Top of MATERIAL SUPPLIED
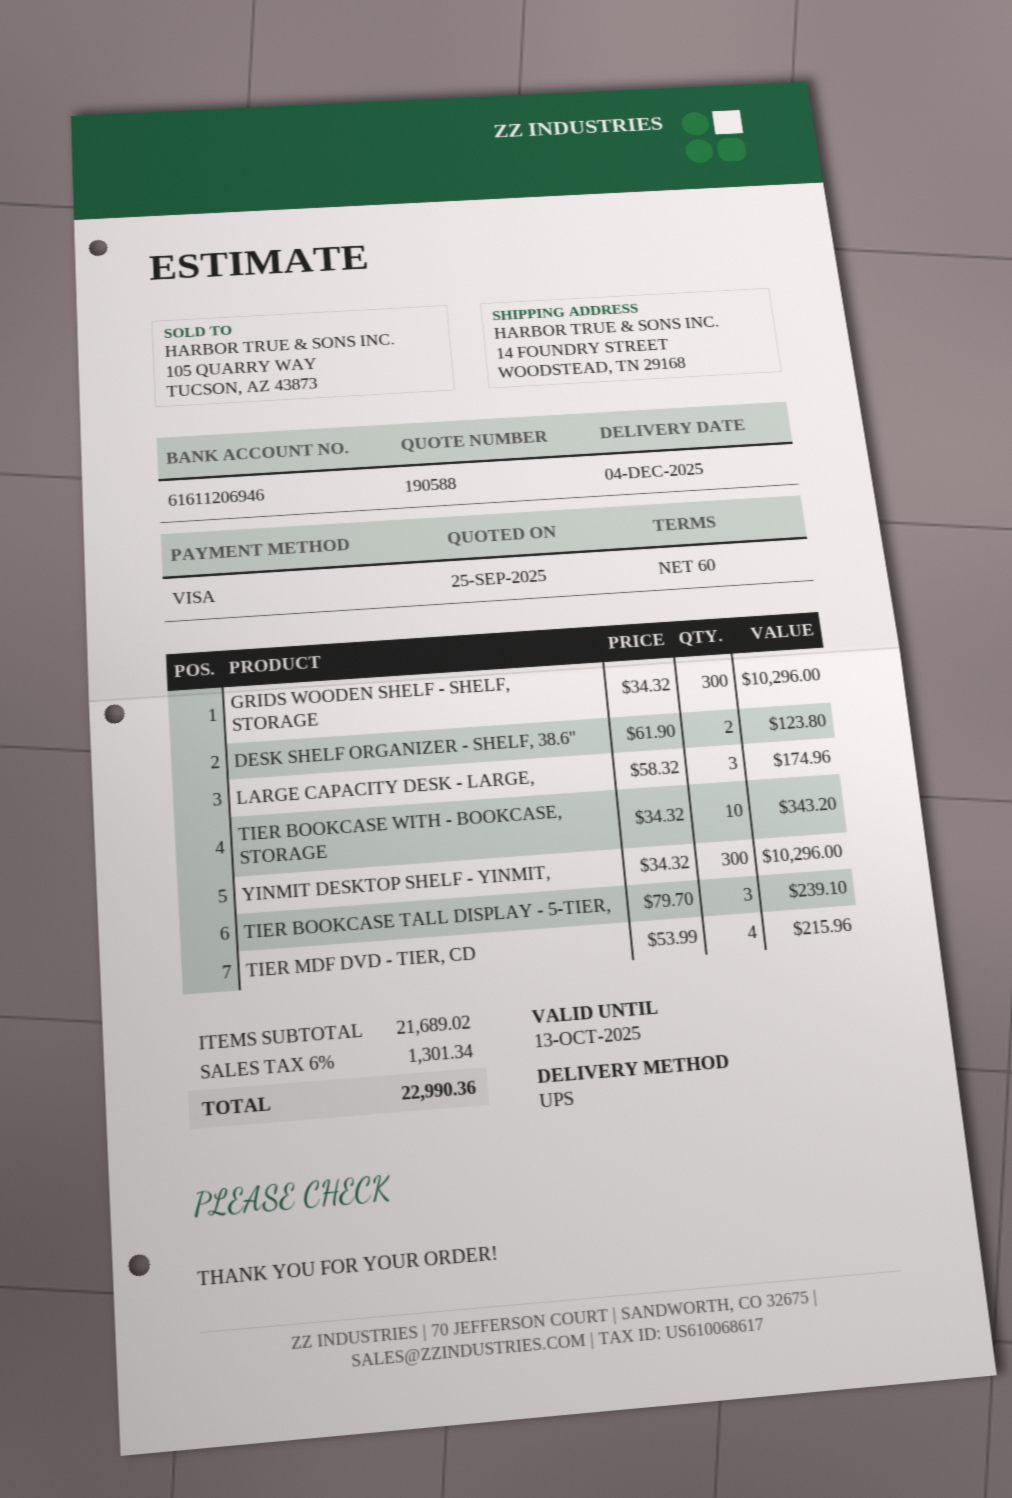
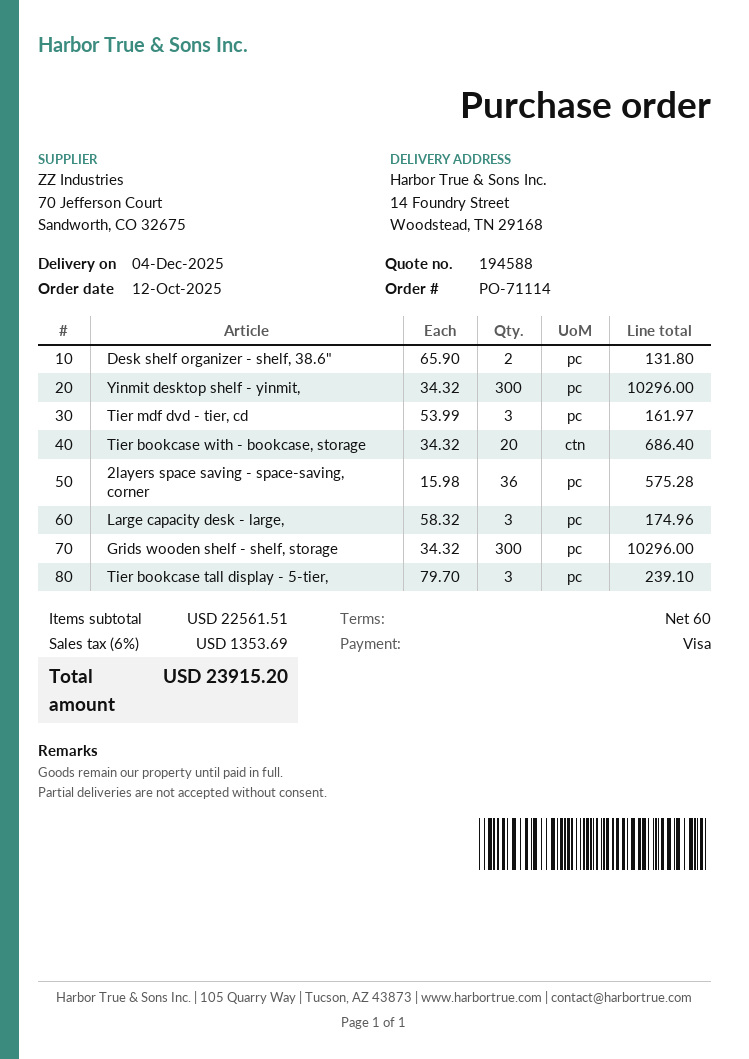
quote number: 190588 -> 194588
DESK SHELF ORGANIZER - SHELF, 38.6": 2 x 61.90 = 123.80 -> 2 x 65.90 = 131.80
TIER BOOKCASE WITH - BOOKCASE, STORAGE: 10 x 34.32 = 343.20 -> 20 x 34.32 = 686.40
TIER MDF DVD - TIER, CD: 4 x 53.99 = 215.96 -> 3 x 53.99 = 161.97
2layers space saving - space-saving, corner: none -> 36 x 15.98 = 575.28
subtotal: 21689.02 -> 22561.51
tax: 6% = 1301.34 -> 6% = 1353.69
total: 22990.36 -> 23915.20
Bottom of MATERIAL SUPPLIED
Top of MATERIAL SUPPLIED
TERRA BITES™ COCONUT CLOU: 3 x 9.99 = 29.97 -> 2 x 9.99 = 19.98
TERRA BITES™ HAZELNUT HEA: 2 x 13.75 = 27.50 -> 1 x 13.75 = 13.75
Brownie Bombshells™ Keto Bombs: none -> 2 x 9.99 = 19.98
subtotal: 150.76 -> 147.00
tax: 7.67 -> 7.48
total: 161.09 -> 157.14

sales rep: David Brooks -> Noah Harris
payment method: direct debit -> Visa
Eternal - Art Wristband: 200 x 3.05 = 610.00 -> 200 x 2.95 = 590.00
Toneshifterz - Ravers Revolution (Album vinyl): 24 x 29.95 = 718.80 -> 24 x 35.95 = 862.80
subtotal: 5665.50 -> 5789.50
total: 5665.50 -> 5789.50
Bottom of MATERIAL SUPPLIED
For the lines above, output exactly those from the line containing "2layers space saving" through the line containing "total: 22990.36 -> 23915.20", and skip the others.

2layers space saving - space-saving, corner: none -> 36 x 15.98 = 575.28
subtotal: 21689.02 -> 22561.51
tax: 6% = 1301.34 -> 6% = 1353.69
total: 22990.36 -> 23915.20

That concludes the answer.